What is needed
Exact wording is required: give all the records again, minus the pictures.

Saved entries
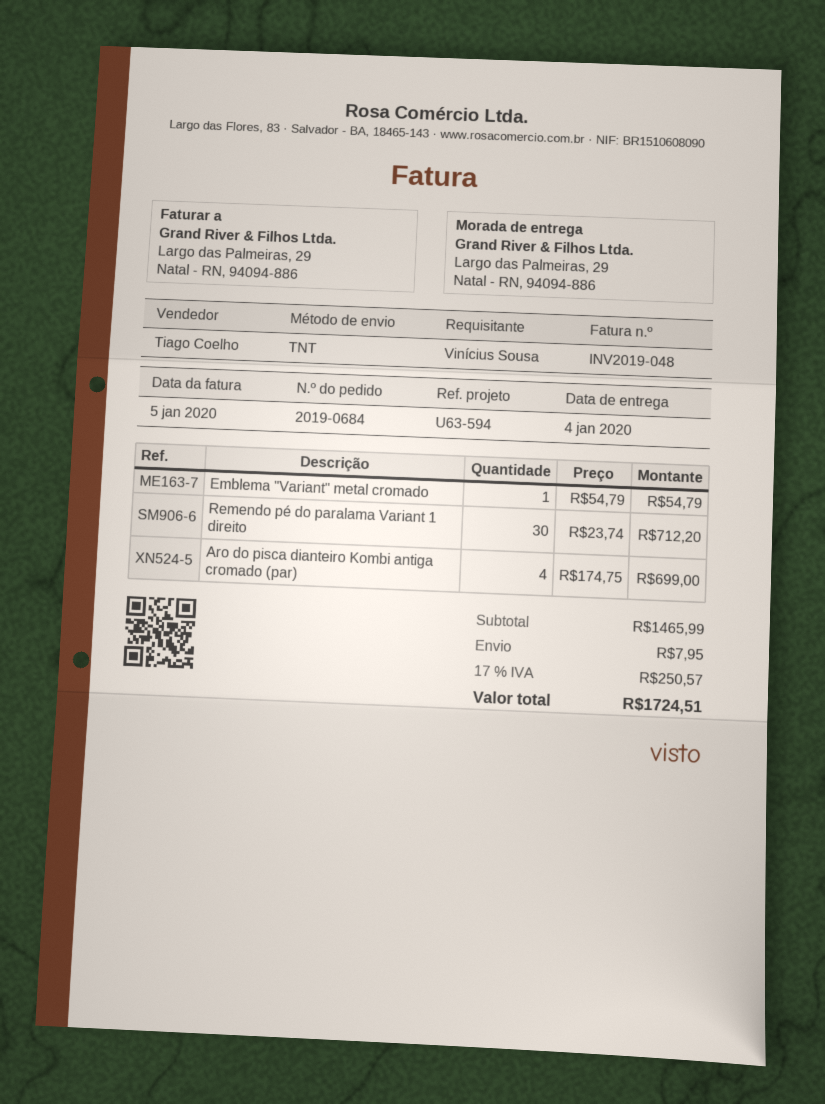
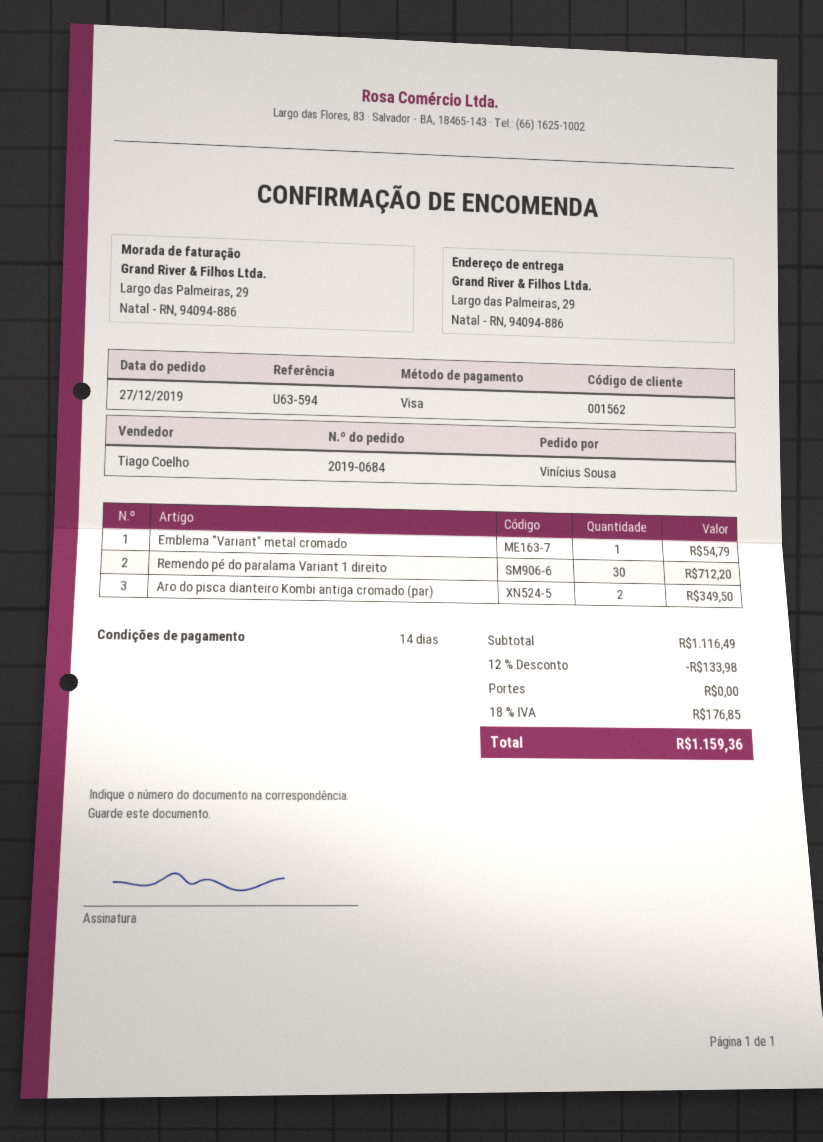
Aro do pisca dianteiro Kombi antiga cromado (par): 4 for 699.00 -> 2 for 349.50
subtotal: 1465.99 -> 1116.49
discount: none -> 12% = 133.98
shipping: 7.95 -> 0.00
tax: 17% = 250.57 -> 18% = 176.85
total: 1724.51 -> 1159.36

Your solution
Aro do pisca dianteiro Kombi antiga cromado (par): 4 for 699.00 -> 2 for 349.50
subtotal: 1465.99 -> 1116.49
discount: none -> 12% = 133.98
shipping: 7.95 -> 0.00
tax: 17% = 250.57 -> 18% = 176.85
total: 1724.51 -> 1159.36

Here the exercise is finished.